As part of the state’s Racial and Identity Profiling Act, passed in 2015, California police officers are required to record information about people they stop and submit the data to the state, which compiles and analyzes the information in annual reports. Since Jan. 1, new regulations by Attorney General Rob Bonta’s office have required officers to also notify their employer whether they are cisgender, transgender or nonbinary, information the police agency relays to the state.
The temporary restraining order by Sacramento County Superior Court Judge Christopher Krueger came in a lawsuit by the Peace Officers’ Research Association of California, the California Association of Highway Patrolmen and organizations of police chiefs and sheriffs. Krueger did not spell out his reasons in the brief order, but scheduled a hearing for March 19 on a preliminary injunction that would keep the new requirements on hold while the case continued.
“PORAC remains committed to protecting the rights of all our members to live as they wish, identify as they see fit, and to share that identity on their own terms,” the organization’s president, Brian Marvel, said in a statement. PORAC says it has more than 78,000 members from 955 law enforcement organizations in the state.
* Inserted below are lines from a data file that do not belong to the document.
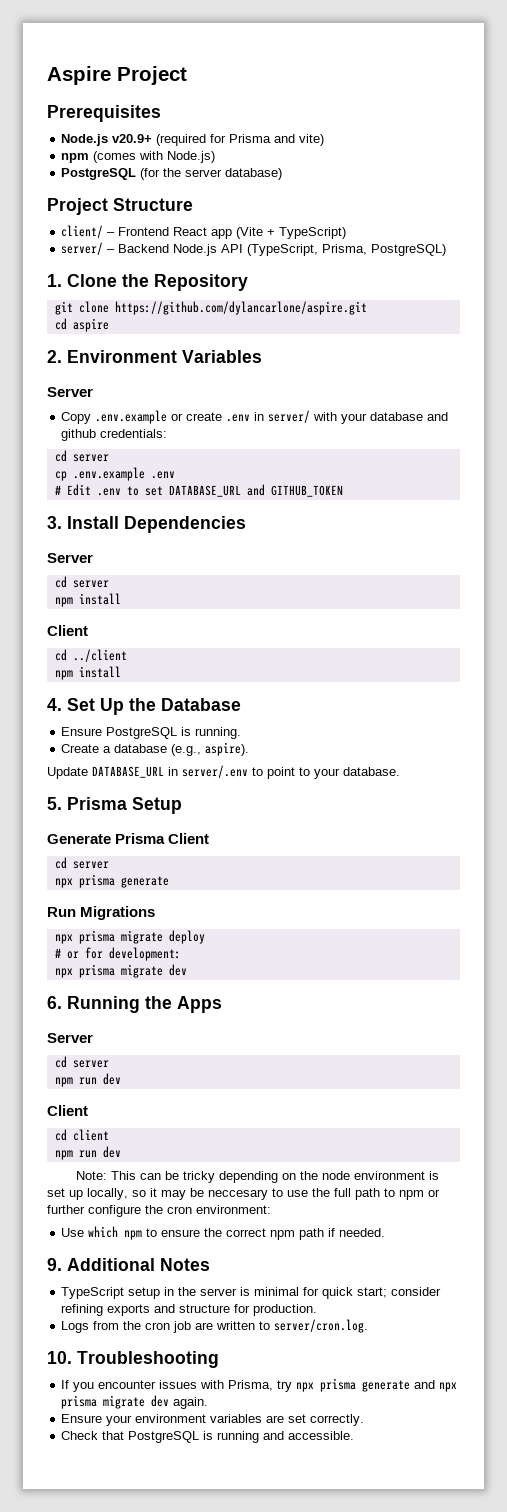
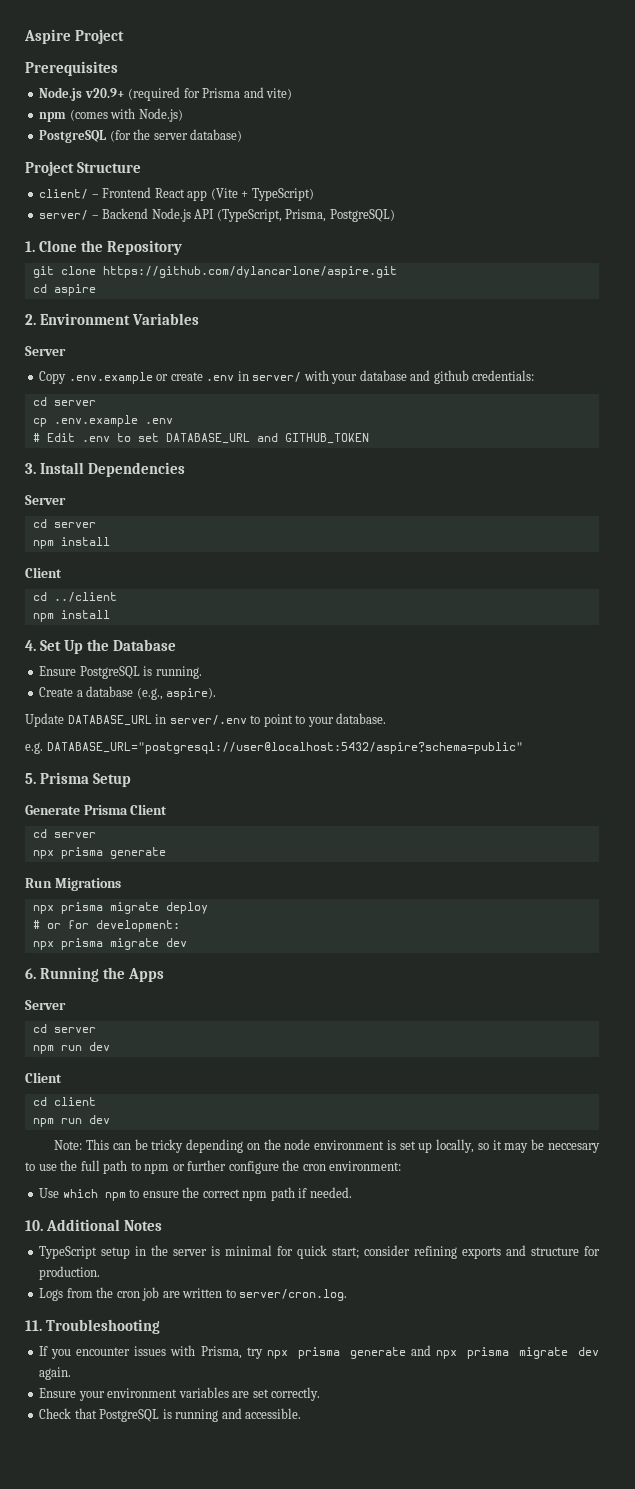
+ e.g. DATABASE_URL="postgresql://user@localhost:5432/aspire?schema=public"
- 9. Additional Notes
+ 10. Additional Notes
- 10. Troubleshooting
+ 11. Troubleshooting

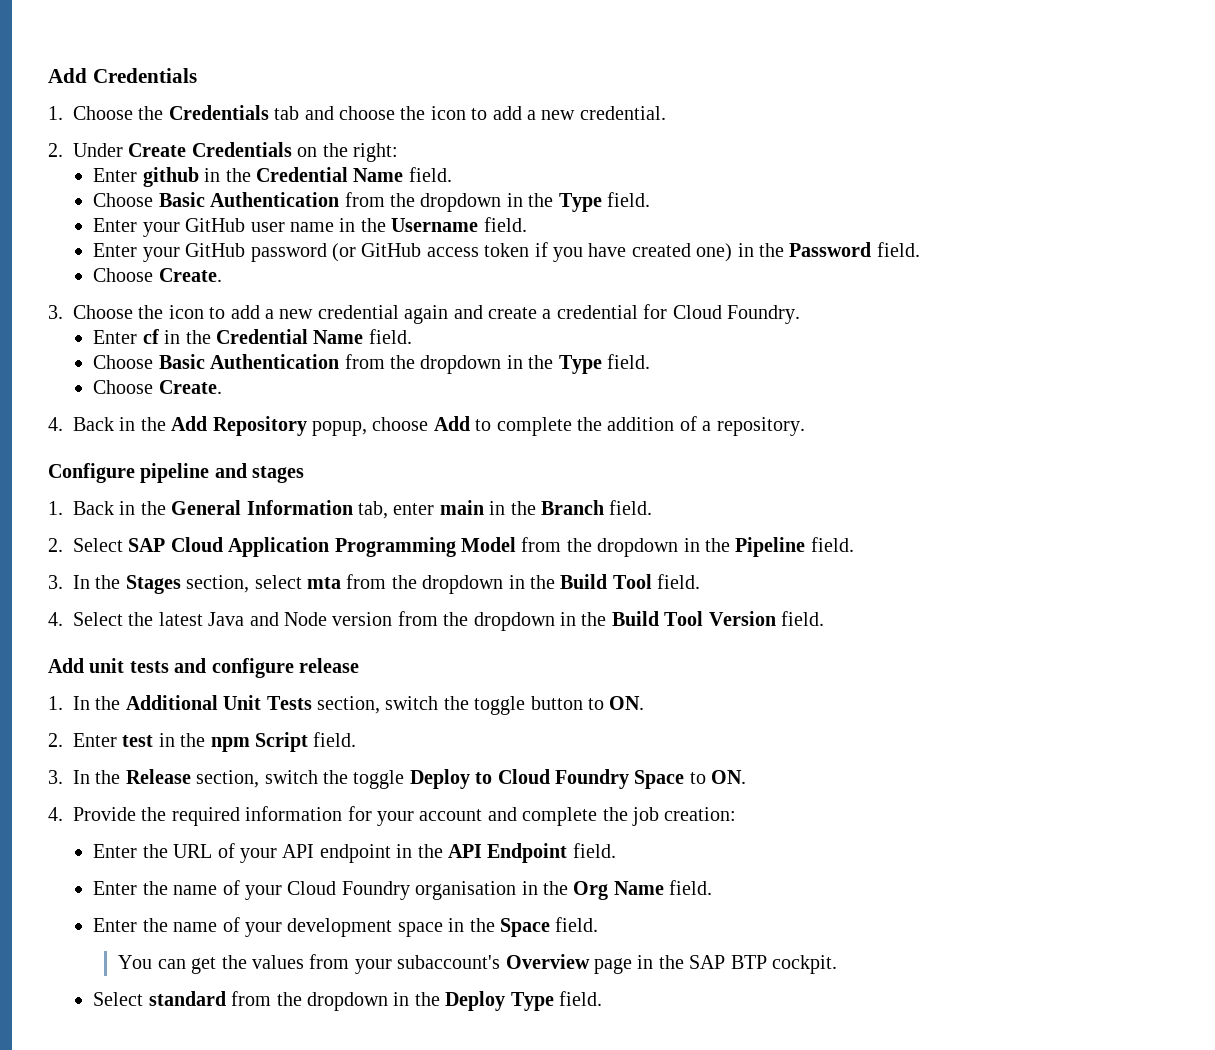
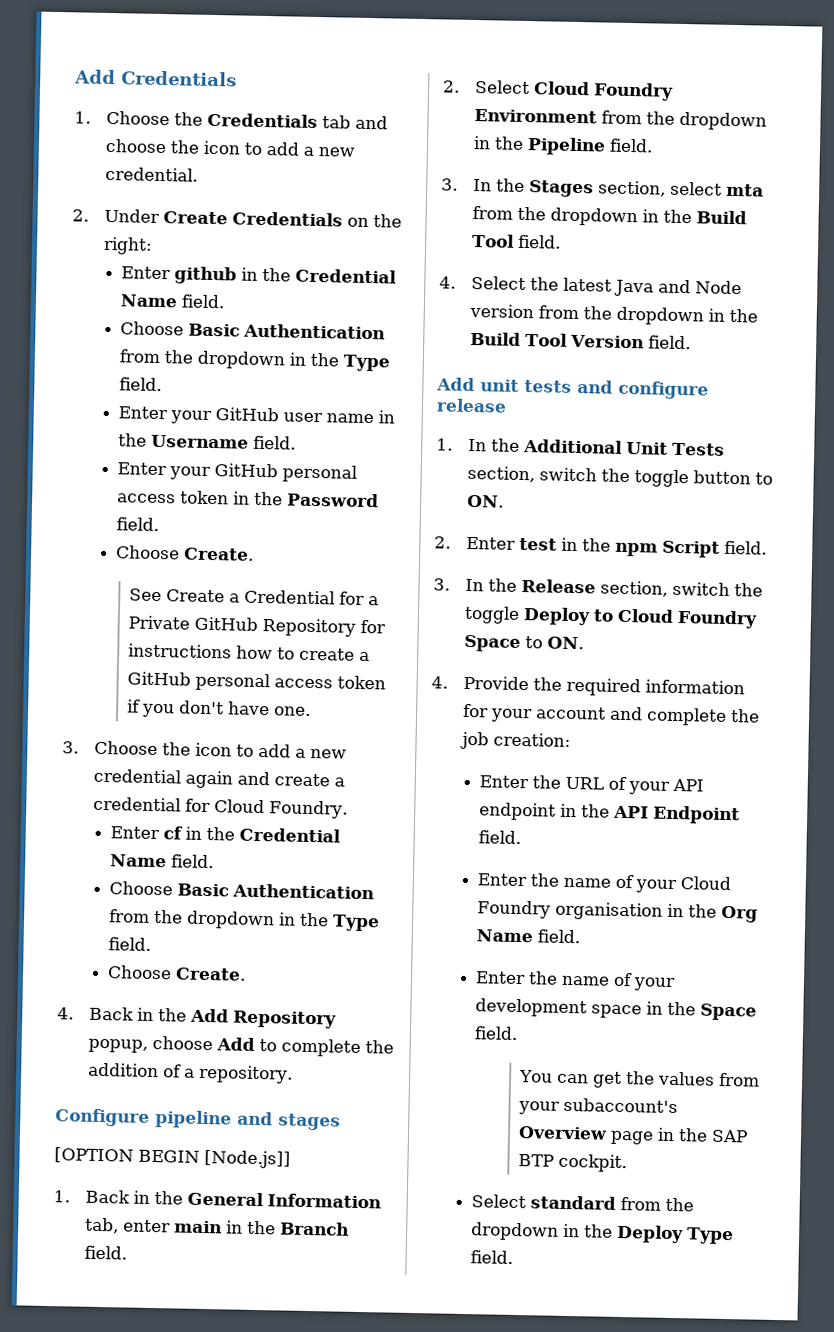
- Enter your GitHub password (or GitHub access token if you have created one) in the Password field.
+ Enter your GitHub personal access token in the Password field.
+ See Create a Credential for a Private GitHub Repository for instructions how to create a GitHub personal access token if you don't have one.
+ [OPTION BEGIN [Node.js]]
- 2. Select SAP Cloud Application Programming Model from the dropdown in the Pipeline field.
+ 2. Select Cloud Foundry Environment from the dropdown in the Pipeline field.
The group also opposed the initial law that created the data reporting requirements, and regularly criticizes annual reports showing officers disproportionately stop and search drivers of color.
David Mastagni, a lawyer for the police groups in the suit, said Bonta was contradicting the privacy standard the attorney general had declared for schools that require teachers to inform parents when a student identifies as transgender.
In a “Legal Alert” to school officials in California on Jan. 11, Bonta said that “forced gender identity disclosure policies — which target transgender and gender nonconforming students by mandating that school personnel disclose a student’s gender identity or gender nonconformity to a parent or guardian without the student’s express consent — violate state law.” He has taken that position in lawsuits against school districts in state and federal courts.
“Paradoxically, his DOJ (Department of Justice) refused to afford peace officers these same privacy rights,” Mastagni said. He said the rules also violate California’s civil rights law, the Fair Employment and Housing Act, which prohibits discrimination based on gender as well as race, ethnicity, age, religion and disability.
Bonta’s office did not immediately respond to a request for comment.
Under the attorney general’s rules, PORAC said, an officer’s gender identity would be disclosed on a form that could be accessed by supervisors and coworkers. Those who refused to disclose the information could be fired, and those who misstated their gender identity could lose their licenses, the organization said.
If enforced, PORAC said, the regulations would have the effect of “dissuading officers who are nonbinary or transgender from joining or remaining in the profession.”